La distruzione non e’ fuori nelle strade, e’ anche li’ ovviamente ma ancor piu’ esiste una devianza collettiva che nell’insieme diviene regola, anzi c’e’ da chiedersi dove sia da porre il confine tra l’ordinario nostro e loro.
Di questo si tratta: dove tracciare una linea netta tra giusto e sbagliato.
Posto l’inevitabile confronto con le nostre vite, quale soluzione e’ uscita dai binari del buonsenso? Cio’ che appare tanto al di fuori del cortiletto che ci insegnano essere "normale", potrebbe essere piu’ "normale" del nostro.
Ragazzi che arrotondano cacciando gatti da vendere in macelleria, un tumore al seno visto come ostacolo per mettere su famiglia, sesso a pagamento con ritardate mentali, nonne morenti accudite da adolescenti travestiti, ritrovi serali con l’hobby di ubriacarsi e combattere contro sedie da cucina. Non ci facciamo mancare nani neri e pederasti, sniffate di colla, subumane ipercattoliche, cani morti sulle antenne televisive. Non so, in qualche modo tutto questo non mi fa piu’ orrore di bambine che si prostituiscono per le ricariche telefoniche.

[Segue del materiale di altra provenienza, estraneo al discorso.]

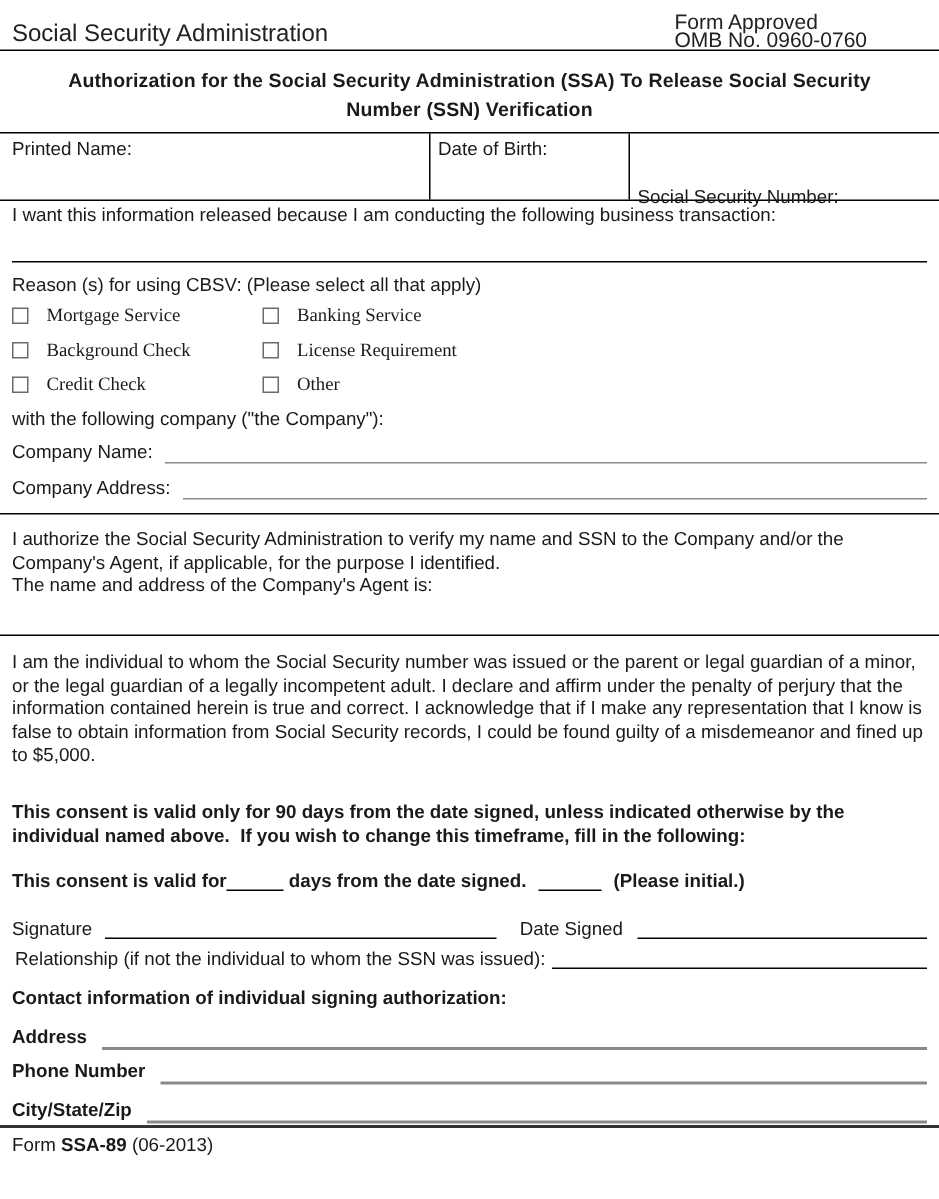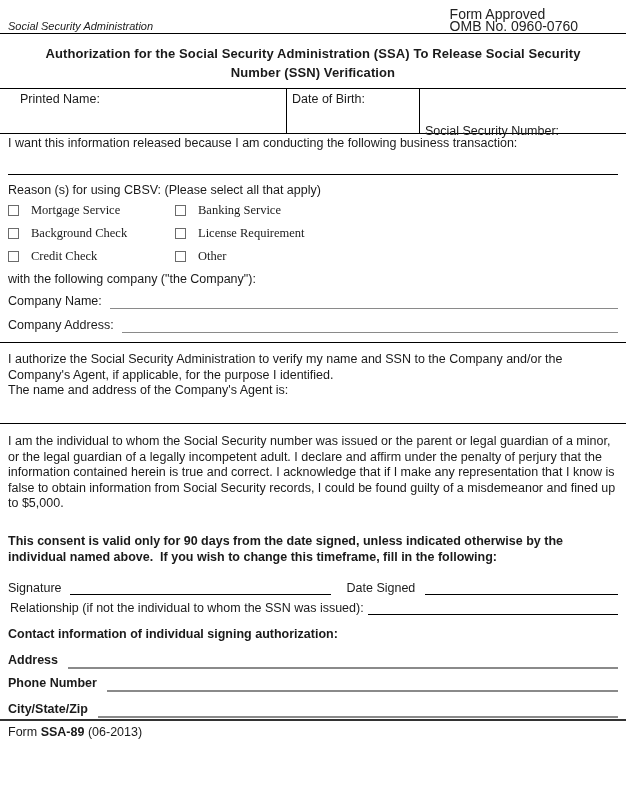"Social Security Administration" .topbar-left { font-size: 11px -> 16px; font-style: italic -> none }
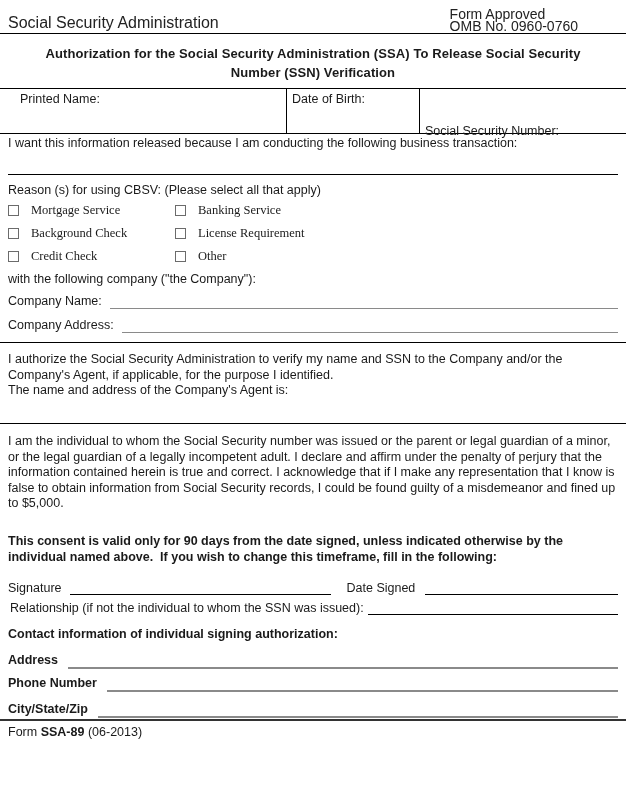"Printed Name:" .id-cell.c1 { left: 20px -> 8px }
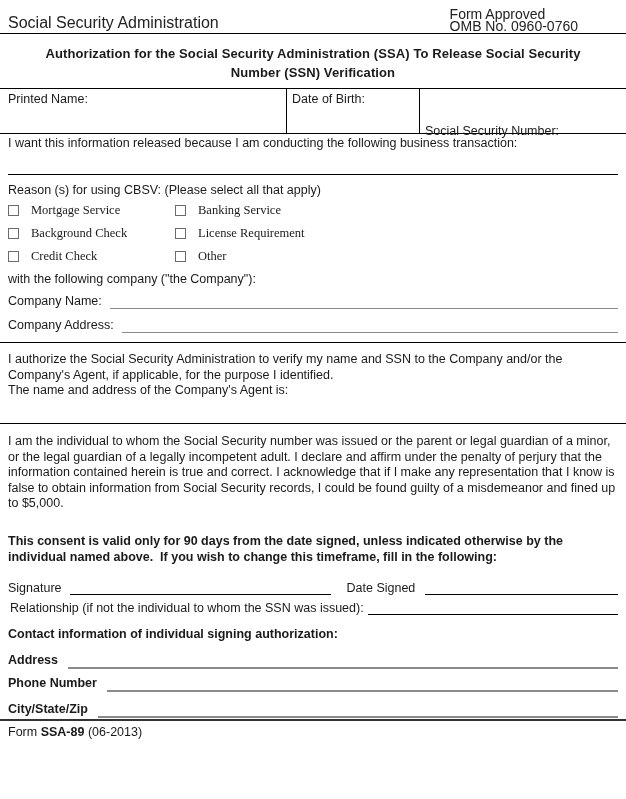"This consent is valid for" div.consent-custom { html: none -> <div> <span>This consent is valid for</span><span></span> <span>days from the date signed.</span><span></span><span>(Please initial.)</span> </div> }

Korine sradica nel profondo le radici della provocazione e penso ai festival internazionali, quelli coi tappeti rossi e della critica esperta, che per far parlare di loro ripetono all’infinito noiosissimo sesso e l’ennesima dissacrazione di Crocefissi, quando basterebbe mostrare un gatto putrido coperto di mosche. Gli alieni sono tra noi, in realta’ siamo noi soltanto un pochino diversi. Anche loro mangiano spaghetti ma non in case traslucide con mamme sorridenti ma nel bel mezzo di uno shampoo immersi in una vasca di acqua lurida. I gatti non gustano scatolette prelibate ma le scatolette prelibate sono piene di gatti laddove invertendo i fattori il risultato non cambia, non troppo almeno.
Non trovo alcuna differenza coi racconti di giovani rampanti alle prese col mondo patinato delle riviste alla moda, Korine e’ soltanto molto ma molto piu’ divertente.